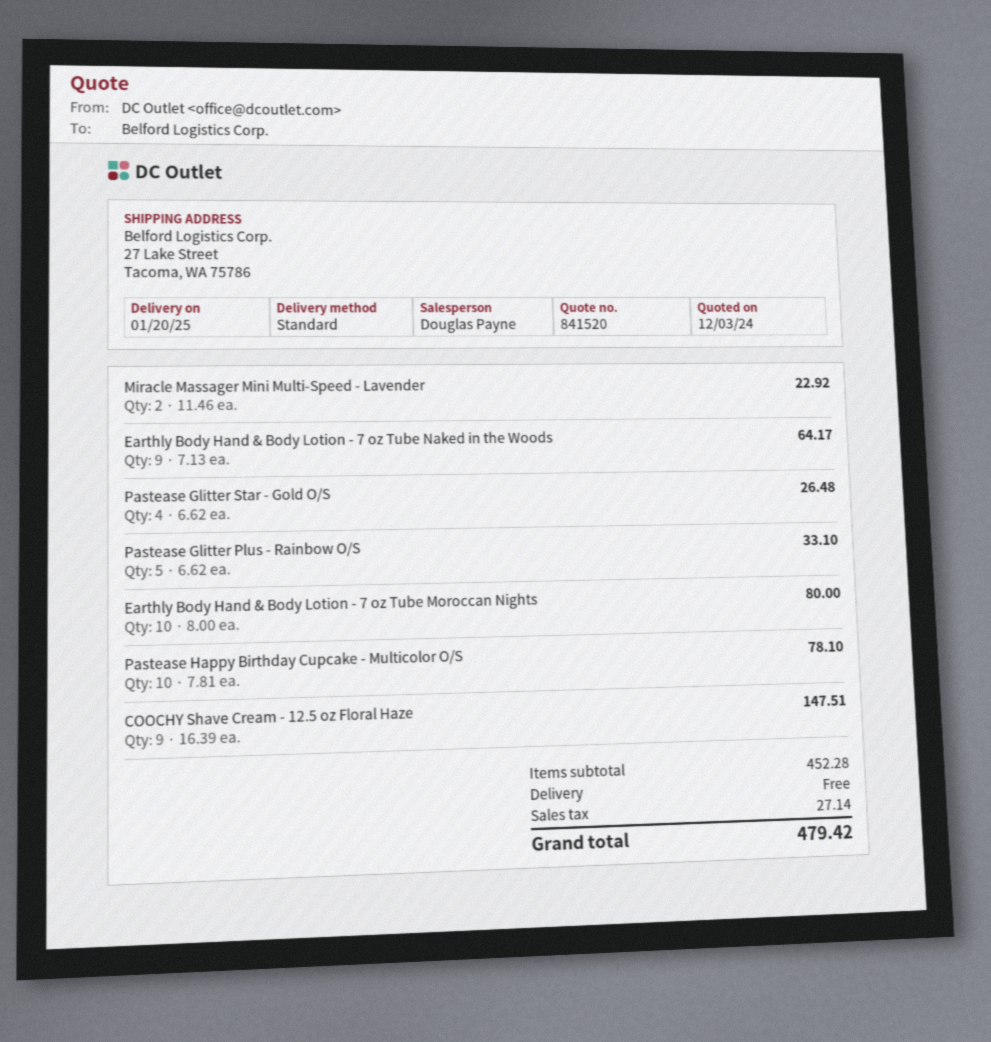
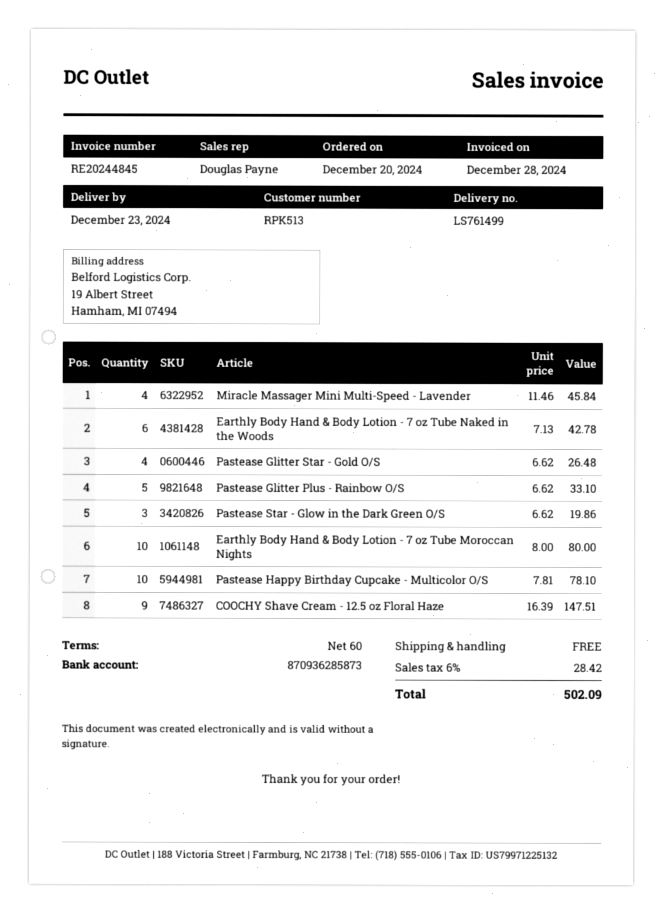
delivery date: 2025-01-20 -> 2024-12-23
Miracle Massager Mini Multi-Speed - Lavender: 2 x 11.46 = 22.92 -> 4 x 11.46 = 45.84
Earthly Body Hand & Body Lotion - 7 oz Tube Naked in the Woods: 9 x 7.13 = 64.17 -> 6 x 7.13 = 42.78
Pastease Star - Glow in the Dark Green O/S: none -> 3 x 6.62 = 19.86
tax: 27.14 -> 28.42
total: 479.42 -> 502.09

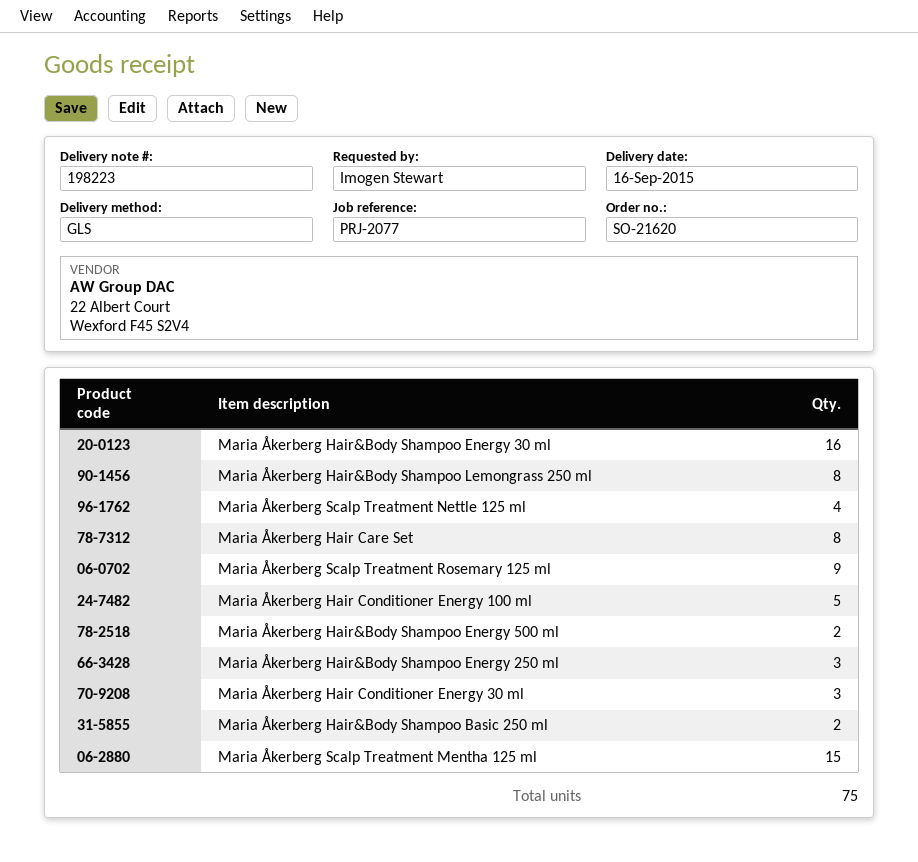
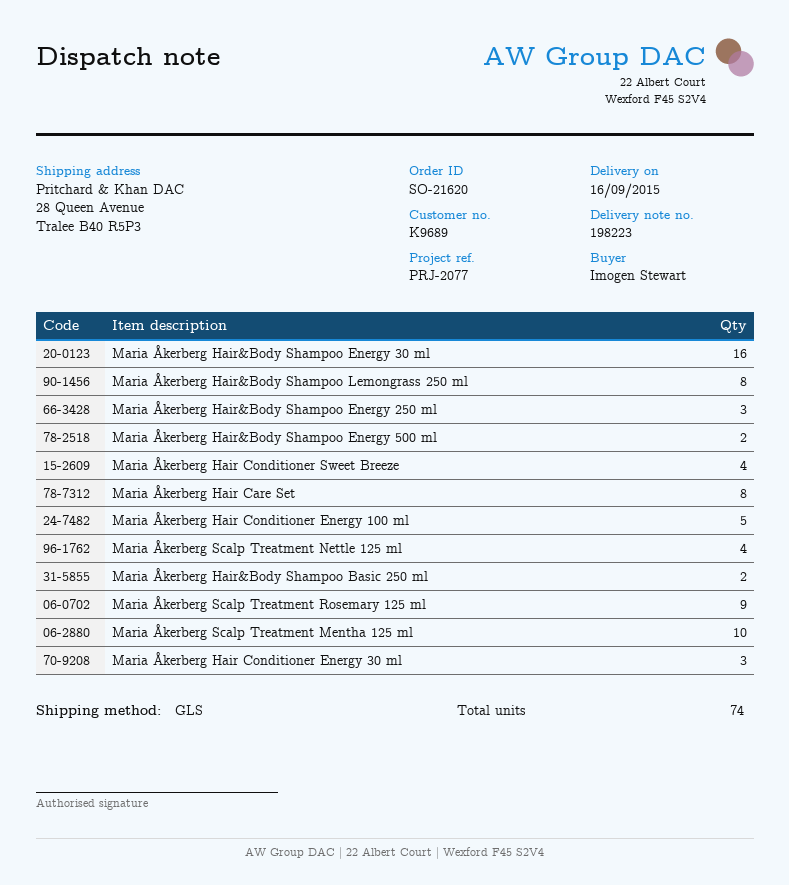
Maria Åkerberg Scalp Treatment Mentha 125 ml: 15 -> 10
Maria Åkerberg Hair Conditioner Sweet Breeze: none -> 4
total quantity: 75 -> 74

> _What the task requires_
All that is needed is the data above, repeated exactly, without the pictures.

> _Solution to the exercise_
delivery date: 2025-01-20 -> 2024-12-23
Miracle Massager Mini Multi-Speed - Lavender: 2 x 11.46 = 22.92 -> 4 x 11.46 = 45.84
Earthly Body Hand & Body Lotion - 7 oz Tube Naked in the Woods: 9 x 7.13 = 64.17 -> 6 x 7.13 = 42.78
Pastease Star - Glow in the Dark Green O/S: none -> 3 x 6.62 = 19.86
tax: 27.14 -> 28.42
total: 479.42 -> 502.09

Maria Åkerberg Scalp Treatment Mentha 125 ml: 15 -> 10
Maria Åkerberg Hair Conditioner Sweet Breeze: none -> 4
total quantity: 75 -> 74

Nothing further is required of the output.